A catalytic colorimetric detection scheme that incorporates a DNA-based hybridization chain reaction into gold nanoparticles was designed and tested. While direct aggregation forms an inter-particle linkagefrom only one target DNA strand, catalytic aggregation forms multiple linkages from a single target DNA strand. Gold nanoparticles were functionalized with thiol-modified DNA strands capable of undergoing hybridization chain reactions. The changes in their absorption spectra were measured at different times and target concentrations and compared against direct aggregation. Catalytic aggregation showed a multifold increase in sensitivity at low target concentrations when compared to direct aggregation. Gelelectrophoresis was performed to compare DNA hybridization reactions in catalytic and direct aggregation schemes, and the product formation was confirmed in the catalytic aggregation scheme at low levels of target concentrations. The catalytic aggregation scheme also showed high target specificity. This application of a DNA reaction network to gold nanoparticle-based colorimetric detection enables highly-sensitive, field-deployable, colorimetric readout systems capable of detecting a variety of biomolecules.

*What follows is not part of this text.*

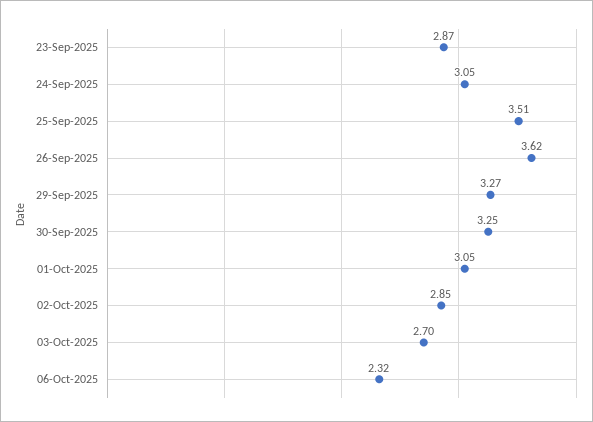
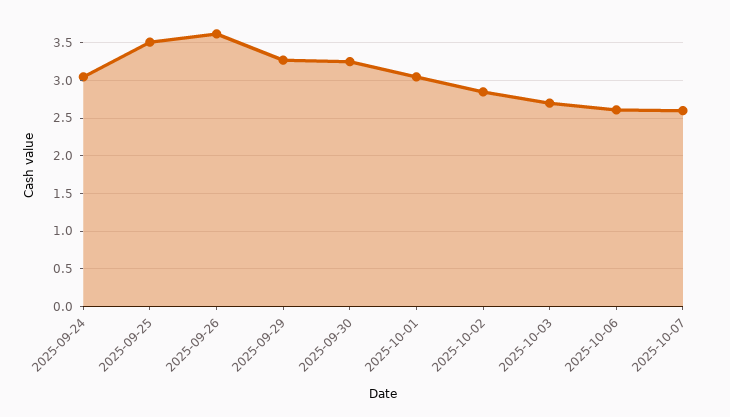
23-Sep-2025: 2.87 -> none
06-Oct-2025: 2.32 -> 2.6
2025-10-07: none -> 2.6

NOTICE: this is the author’s version of a work that was accepted for publication in Biosensors and Bioelectronics. Changes resulting from the publishing process, such as peer review, editing, corrections, structural formatting, and other quality control mechanisms may not be reflected in this document. Changes may have been made to this work since it was submitted for publication. A definitive version was subsequently published in Biosensors and Bioelectronics, Vol 50, (2013). DOI: 10.1016/j.bios.2013.06.063.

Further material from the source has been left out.